What the exercise asks:
Write the listing out again word for word. Pictures do not belong in the copy.

Entries provided:

((

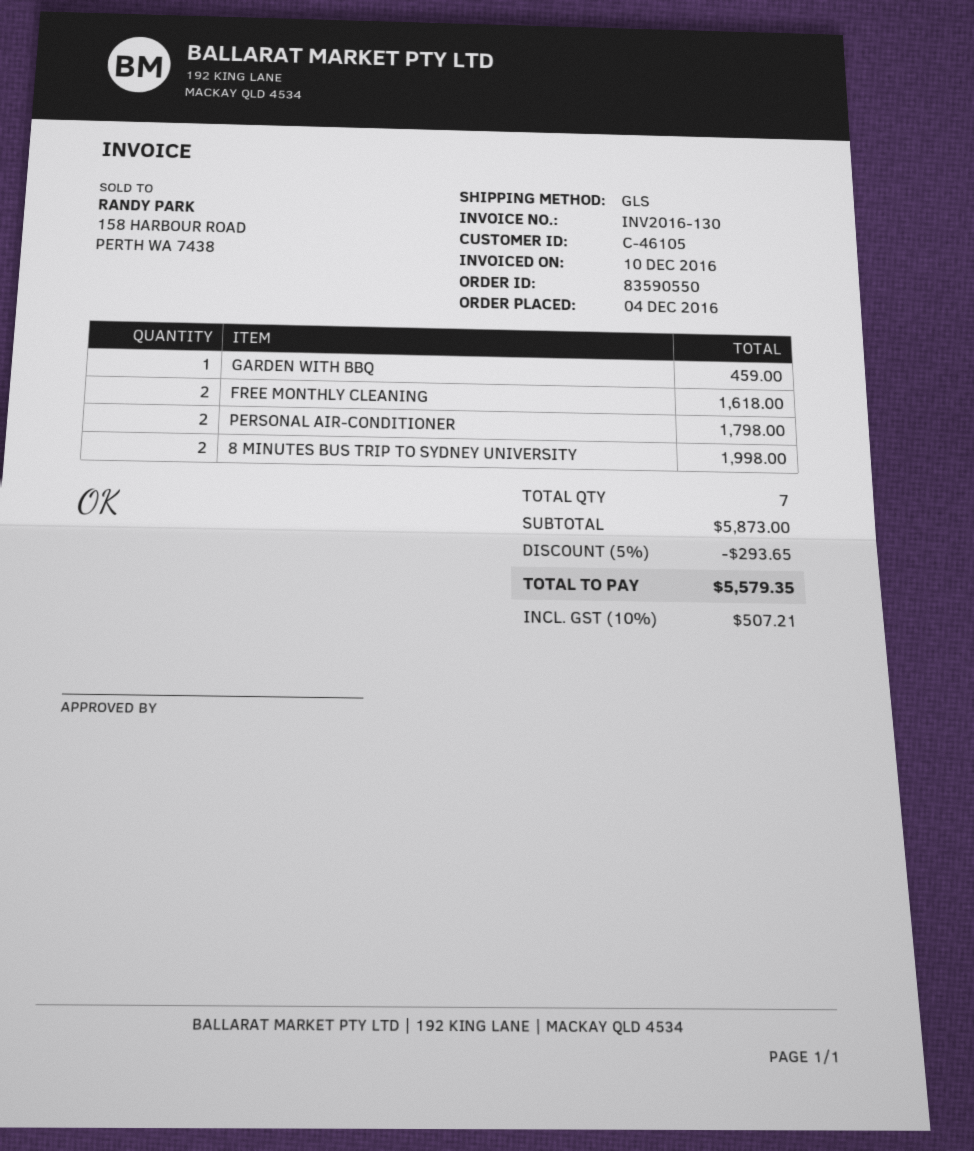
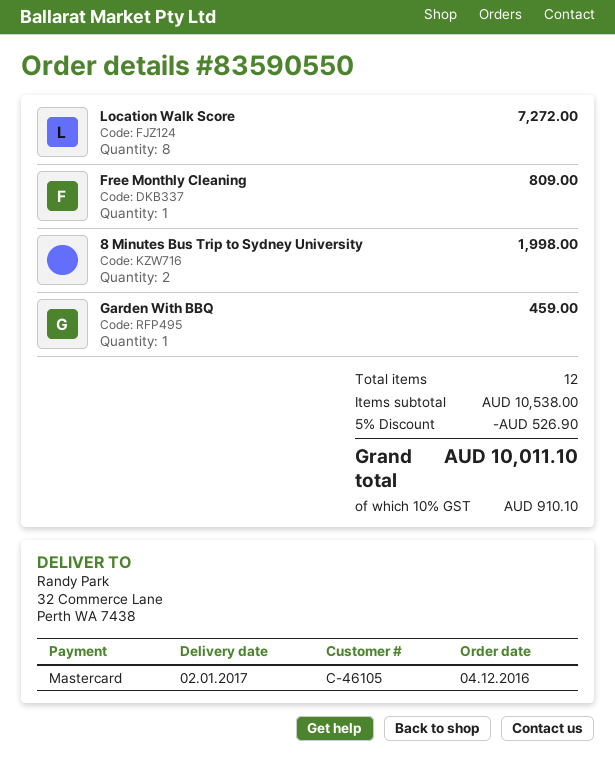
FREE MONTHLY CLEANING: 2 for 1618.00 -> 1 for 809.00
PERSONAL AIR-CONDITIONER: 2 for 1798.00 -> none
Location Walk Score: none -> 8 for 7272.00
total quantity: 7 -> 12
subtotal: 5873.00 -> 10538.00
discount: 5% = 293.65 -> 5% = 526.90
tax: 10% = 507.21 -> 10% = 910.10
total: 5579.35 -> 10011.10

))

Exercise output:
FREE MONTHLY CLEANING: 2 for 1618.00 -> 1 for 809.00
PERSONAL AIR-CONDITIONER: 2 for 1798.00 -> none
Location Walk Score: none -> 8 for 7272.00
total quantity: 7 -> 12
subtotal: 5873.00 -> 10538.00
discount: 5% = 293.65 -> 5% = 526.90
tax: 10% = 507.21 -> 10% = 910.10
total: 5579.35 -> 10011.10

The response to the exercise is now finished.